NOT THE SHARPEST KNIVES IN THE DRAWER: Rage Against … Whatever
“What do we want?”
“We’re not sure!”
“When do we want it?”
“Now!”
Occupy Wall Street, which The New York Times describes as “a noble but fractured and airy movement of rightly frustrated young people,” have been converging on Zuccotti Park in lower Manhattan, all last week to press their demands for a cause that is “impossible to decipher”:
The group was clamoring for nothing in particular to happen right away – not the implementation of the Buffett rule or the increased regulation of the financial industry. Some didn’t think government action was the answer because the rich, they believed, would just find new ways to subvert the system.

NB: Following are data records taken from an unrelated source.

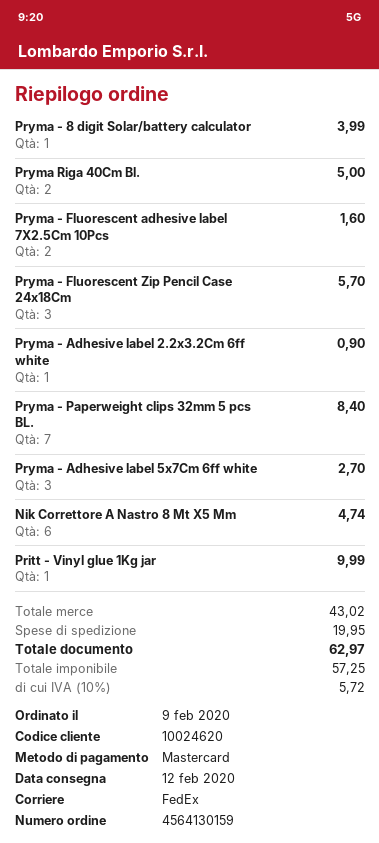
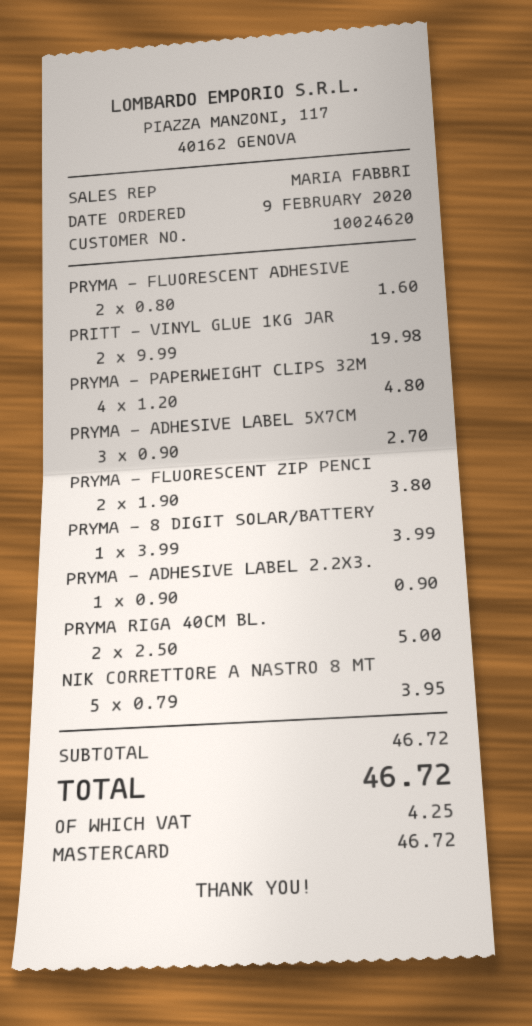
Pryma - Fluorescent Zip Pencil Case 24x18Cm: 3 for 5.70 -> 2 for 3.80
Pryma - Paperweight clips 32mm 5 pcs BL.: 7 for 8.40 -> 4 for 4.80
Nik Correttore A Nastro 8 Mt X5 Mm: 6 for 4.74 -> 5 for 3.95
Pritt - Vinyl glue 1Kg jar: 1 for 9.99 -> 2 for 19.98
subtotal: 43.02 -> 46.72
shipping: 19.95 -> none
tax: 5.72 -> 4.25
total: 62.97 -> 46.72

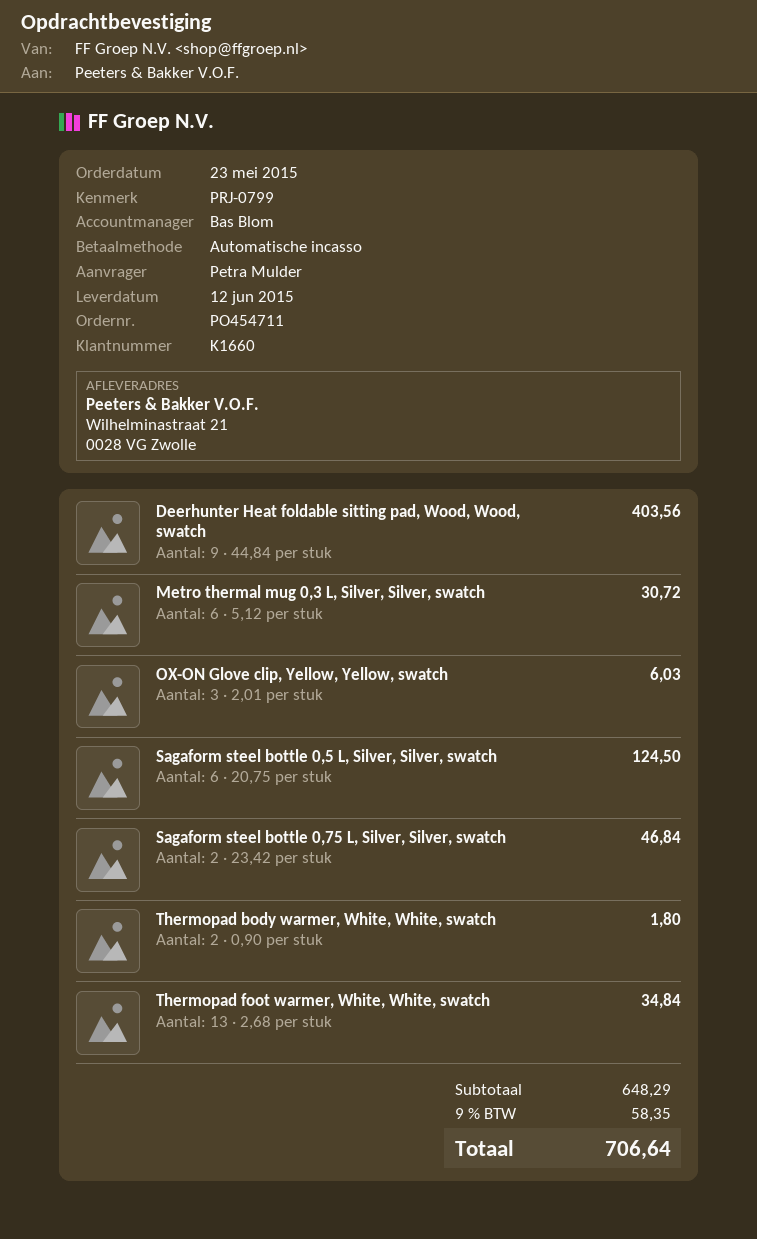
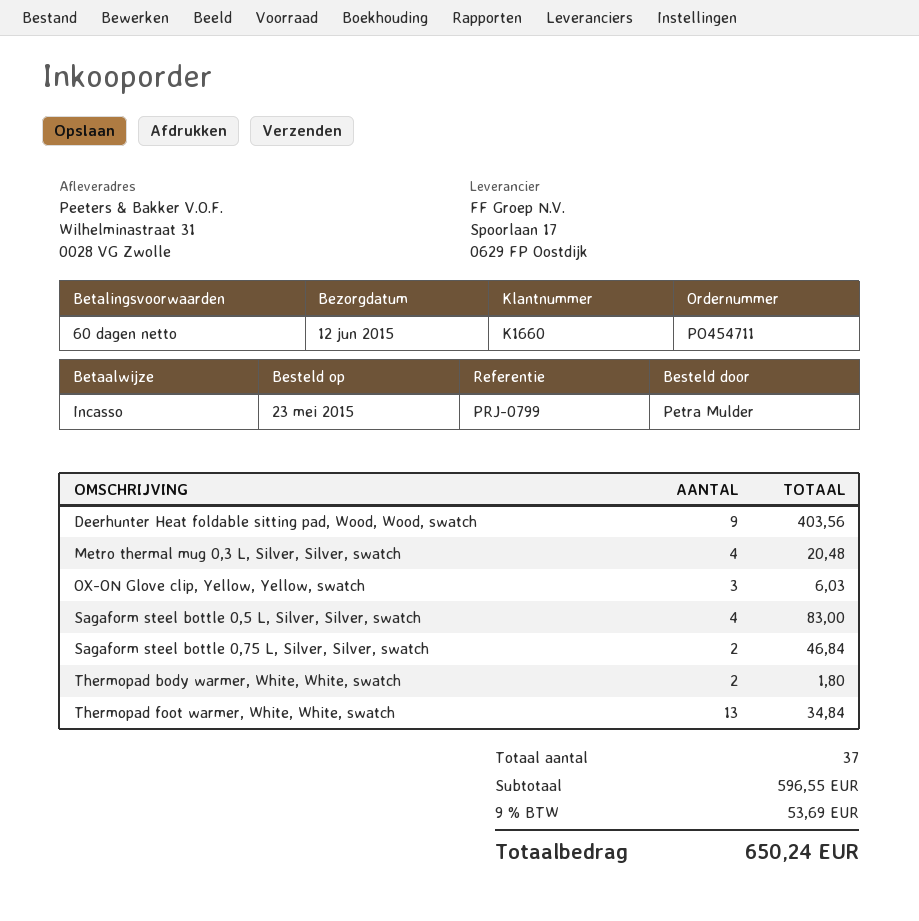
ship to: Wilhelminastraat 21, 0028 VG Zwolle -> Wilhelminastraat 31, 0028 VG Zwolle
Metro thermal mug 0,3 L, Silver, Silver, swatch: 6 for 30.72 -> 4 for 20.48
Sagaform steel bottle 0,5 L, Silver, Silver, swatch: 6 for 124.50 -> 4 for 83.00
subtotal: 648.29 -> 596.55
tax: 9% = 58.35 -> 9% = 53.69
total: 706.64 -> 650.24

“I’m not for interference,” Anna Katheryn Sluka, of western Michigan, told me. “I hope this all gets people who have a lot to think: ‘I’m not going to go to Barcelona for three weeks. I’m going to sponsor a small town in need.’ ”

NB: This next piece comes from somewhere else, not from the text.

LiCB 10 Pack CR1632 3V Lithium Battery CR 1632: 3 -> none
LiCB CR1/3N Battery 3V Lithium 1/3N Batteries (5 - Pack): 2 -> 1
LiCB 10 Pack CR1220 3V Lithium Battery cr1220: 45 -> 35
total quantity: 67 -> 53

Some said they were fighting the legal doctrine of corporate personhood; others, not fully understanding what that meant, believed it meant corporations paid no taxes whatsoever. Others came to voice concerns about the death penalty, the drug war, the environment.
“I want to get rid of the combustion engine,” John McKibben, an activist from Vermont, declared as his primary ambition. …
One day, a trader on the floor of the New York Stock Exchange, Adam Sarzen, a decade or so older than many of the protesters, came to Zuccotti Park seemingly just to shake his head. “Look at these kids, sitting here with their Apple computers,” he said. “Apple, one of the biggest monopolies in the world. It trades at $400 a share. Do they even know that?”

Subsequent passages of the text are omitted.